DATA FOR THIS TASK: Begin
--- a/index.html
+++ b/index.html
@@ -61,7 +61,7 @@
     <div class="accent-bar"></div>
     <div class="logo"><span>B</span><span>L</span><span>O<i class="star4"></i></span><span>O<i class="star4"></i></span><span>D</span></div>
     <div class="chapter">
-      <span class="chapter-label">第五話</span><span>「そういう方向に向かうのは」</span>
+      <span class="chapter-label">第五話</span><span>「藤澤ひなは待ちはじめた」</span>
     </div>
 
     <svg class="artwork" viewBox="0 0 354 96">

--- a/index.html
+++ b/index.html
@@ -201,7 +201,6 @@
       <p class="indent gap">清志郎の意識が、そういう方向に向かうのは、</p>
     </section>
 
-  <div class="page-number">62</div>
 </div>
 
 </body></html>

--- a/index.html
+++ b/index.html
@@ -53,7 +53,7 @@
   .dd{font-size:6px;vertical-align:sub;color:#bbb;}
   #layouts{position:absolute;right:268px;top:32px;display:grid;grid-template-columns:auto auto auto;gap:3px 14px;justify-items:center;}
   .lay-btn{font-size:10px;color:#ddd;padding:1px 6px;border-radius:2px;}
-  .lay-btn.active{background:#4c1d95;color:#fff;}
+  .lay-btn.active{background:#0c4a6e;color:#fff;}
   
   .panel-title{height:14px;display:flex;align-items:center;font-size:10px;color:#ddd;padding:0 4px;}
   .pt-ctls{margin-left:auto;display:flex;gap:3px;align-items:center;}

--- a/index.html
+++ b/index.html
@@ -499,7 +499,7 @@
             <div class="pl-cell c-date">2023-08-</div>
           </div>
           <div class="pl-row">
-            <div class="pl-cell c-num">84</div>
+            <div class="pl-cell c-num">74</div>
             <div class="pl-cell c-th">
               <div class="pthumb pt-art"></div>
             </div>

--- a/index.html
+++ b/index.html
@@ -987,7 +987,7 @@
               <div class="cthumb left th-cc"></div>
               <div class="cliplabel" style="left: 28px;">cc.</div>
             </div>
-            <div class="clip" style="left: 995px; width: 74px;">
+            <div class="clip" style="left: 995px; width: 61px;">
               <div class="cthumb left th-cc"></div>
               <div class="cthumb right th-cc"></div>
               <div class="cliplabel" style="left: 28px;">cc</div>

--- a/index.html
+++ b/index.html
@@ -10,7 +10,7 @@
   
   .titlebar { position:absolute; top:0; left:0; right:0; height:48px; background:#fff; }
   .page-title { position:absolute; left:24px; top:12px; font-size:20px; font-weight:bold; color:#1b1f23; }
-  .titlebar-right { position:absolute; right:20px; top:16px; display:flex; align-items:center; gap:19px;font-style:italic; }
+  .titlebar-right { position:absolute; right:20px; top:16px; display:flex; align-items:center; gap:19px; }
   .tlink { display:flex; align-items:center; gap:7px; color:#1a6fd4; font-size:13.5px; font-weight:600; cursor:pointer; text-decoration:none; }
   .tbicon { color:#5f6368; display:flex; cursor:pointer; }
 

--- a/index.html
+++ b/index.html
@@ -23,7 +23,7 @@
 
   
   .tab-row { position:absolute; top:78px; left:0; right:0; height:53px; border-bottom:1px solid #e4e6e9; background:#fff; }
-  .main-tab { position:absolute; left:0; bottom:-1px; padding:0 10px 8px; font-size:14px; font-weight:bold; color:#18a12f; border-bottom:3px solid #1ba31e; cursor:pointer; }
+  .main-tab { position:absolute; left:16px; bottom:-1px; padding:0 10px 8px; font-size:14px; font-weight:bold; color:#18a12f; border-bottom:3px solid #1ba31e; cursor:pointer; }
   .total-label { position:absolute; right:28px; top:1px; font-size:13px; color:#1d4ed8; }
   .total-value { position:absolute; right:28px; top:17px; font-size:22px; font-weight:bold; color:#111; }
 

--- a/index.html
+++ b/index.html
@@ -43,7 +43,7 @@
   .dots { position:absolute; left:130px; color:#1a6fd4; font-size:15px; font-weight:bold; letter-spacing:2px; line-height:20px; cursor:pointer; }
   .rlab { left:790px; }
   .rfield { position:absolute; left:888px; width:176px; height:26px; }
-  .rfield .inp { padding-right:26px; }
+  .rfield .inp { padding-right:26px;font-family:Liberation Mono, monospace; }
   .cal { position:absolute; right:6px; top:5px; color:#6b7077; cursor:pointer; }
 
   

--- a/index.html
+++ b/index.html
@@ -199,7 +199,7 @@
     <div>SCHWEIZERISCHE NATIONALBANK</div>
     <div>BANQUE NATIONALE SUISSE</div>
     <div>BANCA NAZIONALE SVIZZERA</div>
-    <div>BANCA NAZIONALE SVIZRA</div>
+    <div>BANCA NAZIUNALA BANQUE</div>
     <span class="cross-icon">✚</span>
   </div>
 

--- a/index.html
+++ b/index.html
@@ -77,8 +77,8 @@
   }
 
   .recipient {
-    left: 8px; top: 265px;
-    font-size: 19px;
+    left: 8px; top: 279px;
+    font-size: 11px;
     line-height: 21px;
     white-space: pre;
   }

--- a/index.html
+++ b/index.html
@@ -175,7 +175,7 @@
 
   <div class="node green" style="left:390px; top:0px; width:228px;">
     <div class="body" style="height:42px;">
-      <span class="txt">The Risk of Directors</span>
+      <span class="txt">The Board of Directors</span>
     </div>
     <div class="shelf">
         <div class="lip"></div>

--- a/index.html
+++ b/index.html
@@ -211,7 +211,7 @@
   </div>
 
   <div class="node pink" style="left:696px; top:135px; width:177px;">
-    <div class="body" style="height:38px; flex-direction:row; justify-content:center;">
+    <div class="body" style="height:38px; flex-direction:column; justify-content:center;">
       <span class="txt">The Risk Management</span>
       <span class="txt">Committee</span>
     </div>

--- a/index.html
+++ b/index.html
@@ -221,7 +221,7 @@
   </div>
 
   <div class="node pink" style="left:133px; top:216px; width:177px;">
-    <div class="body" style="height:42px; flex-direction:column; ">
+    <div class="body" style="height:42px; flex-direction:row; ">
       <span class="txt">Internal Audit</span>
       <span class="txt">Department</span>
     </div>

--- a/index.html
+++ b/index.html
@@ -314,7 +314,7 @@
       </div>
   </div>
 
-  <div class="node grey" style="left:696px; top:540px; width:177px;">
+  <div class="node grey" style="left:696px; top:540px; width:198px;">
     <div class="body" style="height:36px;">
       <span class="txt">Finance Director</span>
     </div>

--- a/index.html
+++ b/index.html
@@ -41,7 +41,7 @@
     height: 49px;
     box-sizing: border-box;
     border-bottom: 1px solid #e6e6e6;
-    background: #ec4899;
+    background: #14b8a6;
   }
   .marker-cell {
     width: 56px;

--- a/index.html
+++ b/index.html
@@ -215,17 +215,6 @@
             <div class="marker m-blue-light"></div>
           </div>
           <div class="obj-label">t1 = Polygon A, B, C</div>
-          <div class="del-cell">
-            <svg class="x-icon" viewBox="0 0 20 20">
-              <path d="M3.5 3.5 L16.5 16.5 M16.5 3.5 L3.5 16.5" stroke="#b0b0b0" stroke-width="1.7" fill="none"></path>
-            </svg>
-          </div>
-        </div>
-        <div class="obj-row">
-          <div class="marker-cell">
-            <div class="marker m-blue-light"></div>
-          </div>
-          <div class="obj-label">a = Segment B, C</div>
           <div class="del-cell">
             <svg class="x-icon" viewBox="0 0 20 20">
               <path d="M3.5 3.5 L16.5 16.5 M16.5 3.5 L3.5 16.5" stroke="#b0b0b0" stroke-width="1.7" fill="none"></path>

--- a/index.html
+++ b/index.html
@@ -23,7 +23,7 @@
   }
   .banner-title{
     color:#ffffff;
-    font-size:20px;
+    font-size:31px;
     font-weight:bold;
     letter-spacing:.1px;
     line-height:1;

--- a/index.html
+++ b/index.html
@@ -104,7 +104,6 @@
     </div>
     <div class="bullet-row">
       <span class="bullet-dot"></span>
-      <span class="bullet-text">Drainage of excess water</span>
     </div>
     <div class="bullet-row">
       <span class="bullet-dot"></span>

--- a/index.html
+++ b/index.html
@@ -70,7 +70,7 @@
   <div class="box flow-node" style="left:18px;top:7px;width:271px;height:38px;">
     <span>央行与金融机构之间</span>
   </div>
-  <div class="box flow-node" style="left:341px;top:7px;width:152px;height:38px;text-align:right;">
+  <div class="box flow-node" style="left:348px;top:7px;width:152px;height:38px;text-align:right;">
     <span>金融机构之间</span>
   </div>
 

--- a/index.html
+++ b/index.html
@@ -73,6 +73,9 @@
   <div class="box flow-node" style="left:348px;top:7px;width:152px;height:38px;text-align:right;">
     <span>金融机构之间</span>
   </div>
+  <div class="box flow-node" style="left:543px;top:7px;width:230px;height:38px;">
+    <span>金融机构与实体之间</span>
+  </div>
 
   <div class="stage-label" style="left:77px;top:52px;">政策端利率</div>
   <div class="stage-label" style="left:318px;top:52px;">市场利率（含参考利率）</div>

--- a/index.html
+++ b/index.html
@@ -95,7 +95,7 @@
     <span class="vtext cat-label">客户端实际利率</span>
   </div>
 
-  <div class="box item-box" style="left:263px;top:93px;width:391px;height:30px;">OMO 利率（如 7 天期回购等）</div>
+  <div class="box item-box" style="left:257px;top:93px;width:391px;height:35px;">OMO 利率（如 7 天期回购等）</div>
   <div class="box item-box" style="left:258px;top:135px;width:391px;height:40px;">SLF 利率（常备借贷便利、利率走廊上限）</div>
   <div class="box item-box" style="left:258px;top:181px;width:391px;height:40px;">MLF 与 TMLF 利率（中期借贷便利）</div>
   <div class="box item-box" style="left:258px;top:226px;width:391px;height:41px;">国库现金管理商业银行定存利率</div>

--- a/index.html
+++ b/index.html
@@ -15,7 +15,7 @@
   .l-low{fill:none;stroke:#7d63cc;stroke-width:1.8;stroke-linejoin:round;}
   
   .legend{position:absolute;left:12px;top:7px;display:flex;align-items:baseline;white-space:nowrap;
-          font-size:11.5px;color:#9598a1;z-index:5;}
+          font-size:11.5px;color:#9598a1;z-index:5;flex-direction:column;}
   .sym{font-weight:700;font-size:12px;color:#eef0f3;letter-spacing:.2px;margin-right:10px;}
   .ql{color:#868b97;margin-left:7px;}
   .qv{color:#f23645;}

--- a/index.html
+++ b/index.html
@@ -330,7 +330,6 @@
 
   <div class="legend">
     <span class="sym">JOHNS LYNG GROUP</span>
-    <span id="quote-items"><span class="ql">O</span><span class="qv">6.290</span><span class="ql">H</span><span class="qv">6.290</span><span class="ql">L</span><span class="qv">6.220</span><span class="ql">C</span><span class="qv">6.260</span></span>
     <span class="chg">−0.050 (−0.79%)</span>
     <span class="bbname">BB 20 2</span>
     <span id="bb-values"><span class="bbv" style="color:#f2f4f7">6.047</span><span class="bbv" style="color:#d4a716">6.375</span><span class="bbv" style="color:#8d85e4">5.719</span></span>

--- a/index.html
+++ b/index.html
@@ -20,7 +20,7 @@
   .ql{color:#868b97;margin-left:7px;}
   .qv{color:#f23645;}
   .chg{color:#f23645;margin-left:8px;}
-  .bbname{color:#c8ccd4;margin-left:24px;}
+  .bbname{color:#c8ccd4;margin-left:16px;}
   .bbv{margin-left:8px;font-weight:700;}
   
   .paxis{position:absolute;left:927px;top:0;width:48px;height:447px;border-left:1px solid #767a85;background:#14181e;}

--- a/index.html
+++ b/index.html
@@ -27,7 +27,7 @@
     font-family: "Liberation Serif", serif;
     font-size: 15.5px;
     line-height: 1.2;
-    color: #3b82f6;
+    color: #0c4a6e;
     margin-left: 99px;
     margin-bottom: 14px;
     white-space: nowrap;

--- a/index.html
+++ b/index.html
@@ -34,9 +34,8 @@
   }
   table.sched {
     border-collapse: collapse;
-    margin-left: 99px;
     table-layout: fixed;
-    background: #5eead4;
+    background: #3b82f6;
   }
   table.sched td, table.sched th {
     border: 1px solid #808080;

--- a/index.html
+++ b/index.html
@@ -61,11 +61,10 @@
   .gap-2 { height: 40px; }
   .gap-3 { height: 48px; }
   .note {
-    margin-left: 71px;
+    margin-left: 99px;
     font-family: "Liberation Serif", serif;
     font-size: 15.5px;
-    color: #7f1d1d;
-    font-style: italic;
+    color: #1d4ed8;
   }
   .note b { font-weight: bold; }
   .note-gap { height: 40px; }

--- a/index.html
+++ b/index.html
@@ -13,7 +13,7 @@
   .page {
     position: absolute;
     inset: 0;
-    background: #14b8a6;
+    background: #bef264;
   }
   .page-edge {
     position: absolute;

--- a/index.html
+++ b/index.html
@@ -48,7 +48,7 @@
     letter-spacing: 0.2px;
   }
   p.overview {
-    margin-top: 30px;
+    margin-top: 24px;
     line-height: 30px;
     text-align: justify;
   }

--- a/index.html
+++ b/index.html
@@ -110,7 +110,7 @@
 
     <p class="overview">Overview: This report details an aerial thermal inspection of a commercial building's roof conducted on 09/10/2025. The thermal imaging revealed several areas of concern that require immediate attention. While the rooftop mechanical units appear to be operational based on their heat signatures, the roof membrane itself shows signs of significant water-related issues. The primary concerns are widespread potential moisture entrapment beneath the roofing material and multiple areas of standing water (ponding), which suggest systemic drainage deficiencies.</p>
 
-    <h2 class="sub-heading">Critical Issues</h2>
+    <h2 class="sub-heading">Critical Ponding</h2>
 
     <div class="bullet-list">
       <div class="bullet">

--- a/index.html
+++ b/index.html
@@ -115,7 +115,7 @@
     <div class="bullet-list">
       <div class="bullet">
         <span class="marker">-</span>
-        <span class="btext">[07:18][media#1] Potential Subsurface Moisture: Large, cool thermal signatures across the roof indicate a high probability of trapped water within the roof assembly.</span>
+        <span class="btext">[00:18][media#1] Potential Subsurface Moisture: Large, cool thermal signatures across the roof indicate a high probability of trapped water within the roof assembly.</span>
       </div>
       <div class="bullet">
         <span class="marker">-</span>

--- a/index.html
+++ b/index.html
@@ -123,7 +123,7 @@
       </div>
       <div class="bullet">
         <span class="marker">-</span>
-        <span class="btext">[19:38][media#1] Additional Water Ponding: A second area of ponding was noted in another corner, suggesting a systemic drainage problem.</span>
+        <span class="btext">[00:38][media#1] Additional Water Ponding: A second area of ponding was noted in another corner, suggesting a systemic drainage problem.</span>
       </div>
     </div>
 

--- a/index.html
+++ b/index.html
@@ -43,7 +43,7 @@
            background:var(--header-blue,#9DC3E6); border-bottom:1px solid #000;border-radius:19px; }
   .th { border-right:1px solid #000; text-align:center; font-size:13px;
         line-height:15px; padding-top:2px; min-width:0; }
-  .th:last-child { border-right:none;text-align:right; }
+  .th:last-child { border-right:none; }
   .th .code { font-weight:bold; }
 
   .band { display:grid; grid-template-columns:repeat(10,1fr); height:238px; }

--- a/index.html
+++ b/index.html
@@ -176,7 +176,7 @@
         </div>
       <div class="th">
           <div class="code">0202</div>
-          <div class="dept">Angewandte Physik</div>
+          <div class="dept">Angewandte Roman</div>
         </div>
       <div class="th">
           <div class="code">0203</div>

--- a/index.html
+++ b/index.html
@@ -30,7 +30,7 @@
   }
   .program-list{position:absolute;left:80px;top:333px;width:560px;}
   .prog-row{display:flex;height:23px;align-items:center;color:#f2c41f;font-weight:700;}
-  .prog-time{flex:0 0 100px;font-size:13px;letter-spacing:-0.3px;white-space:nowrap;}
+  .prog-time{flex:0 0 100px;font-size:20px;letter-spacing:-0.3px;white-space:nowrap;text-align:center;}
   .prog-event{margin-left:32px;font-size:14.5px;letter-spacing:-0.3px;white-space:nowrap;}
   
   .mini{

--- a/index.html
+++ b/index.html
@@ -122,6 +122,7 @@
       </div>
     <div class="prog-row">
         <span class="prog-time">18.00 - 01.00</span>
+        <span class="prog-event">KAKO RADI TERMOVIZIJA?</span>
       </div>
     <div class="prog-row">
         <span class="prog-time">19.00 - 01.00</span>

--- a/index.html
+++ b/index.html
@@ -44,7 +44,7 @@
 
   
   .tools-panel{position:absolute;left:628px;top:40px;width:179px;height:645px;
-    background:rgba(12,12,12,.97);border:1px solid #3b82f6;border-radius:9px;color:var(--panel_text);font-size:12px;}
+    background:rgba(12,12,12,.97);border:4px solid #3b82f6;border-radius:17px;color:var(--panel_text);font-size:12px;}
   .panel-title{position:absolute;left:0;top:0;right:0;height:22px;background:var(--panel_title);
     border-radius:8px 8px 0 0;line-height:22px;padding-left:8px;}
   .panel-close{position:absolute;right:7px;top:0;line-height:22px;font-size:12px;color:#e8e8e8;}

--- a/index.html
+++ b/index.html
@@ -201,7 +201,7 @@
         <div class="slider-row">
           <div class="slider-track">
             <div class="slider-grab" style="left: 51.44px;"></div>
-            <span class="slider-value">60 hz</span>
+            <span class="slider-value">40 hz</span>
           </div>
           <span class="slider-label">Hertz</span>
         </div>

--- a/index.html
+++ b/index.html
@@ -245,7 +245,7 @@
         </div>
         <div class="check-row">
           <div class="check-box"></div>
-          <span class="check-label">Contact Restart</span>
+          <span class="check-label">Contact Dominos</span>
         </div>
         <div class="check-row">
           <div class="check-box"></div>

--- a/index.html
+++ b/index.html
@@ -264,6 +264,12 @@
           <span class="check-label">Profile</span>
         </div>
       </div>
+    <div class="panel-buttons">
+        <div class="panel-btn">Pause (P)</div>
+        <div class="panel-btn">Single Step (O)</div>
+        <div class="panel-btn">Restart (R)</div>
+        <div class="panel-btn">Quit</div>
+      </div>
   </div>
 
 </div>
DATA FOR THIS TASK: End
Show all lines in the entries above where the string "fill" appears.

SOLVED PROBLEM.
-              <path d="M3.5 3.5 L16.5 16.5 M16.5 3.5 L3.5 16.5" stroke="#b0b0b0" stroke-width="1.7" fill="none"></path>
               <path d="M3.5 3.5 L16.5 16.5 M16.5 3.5 L3.5 16.5" stroke="#b0b0b0" stroke-width="1.7" fill="none"></path>
   .l-low{fill:none;stroke:#7d63cc;stroke-width:1.8;stroke-linejoin:round;}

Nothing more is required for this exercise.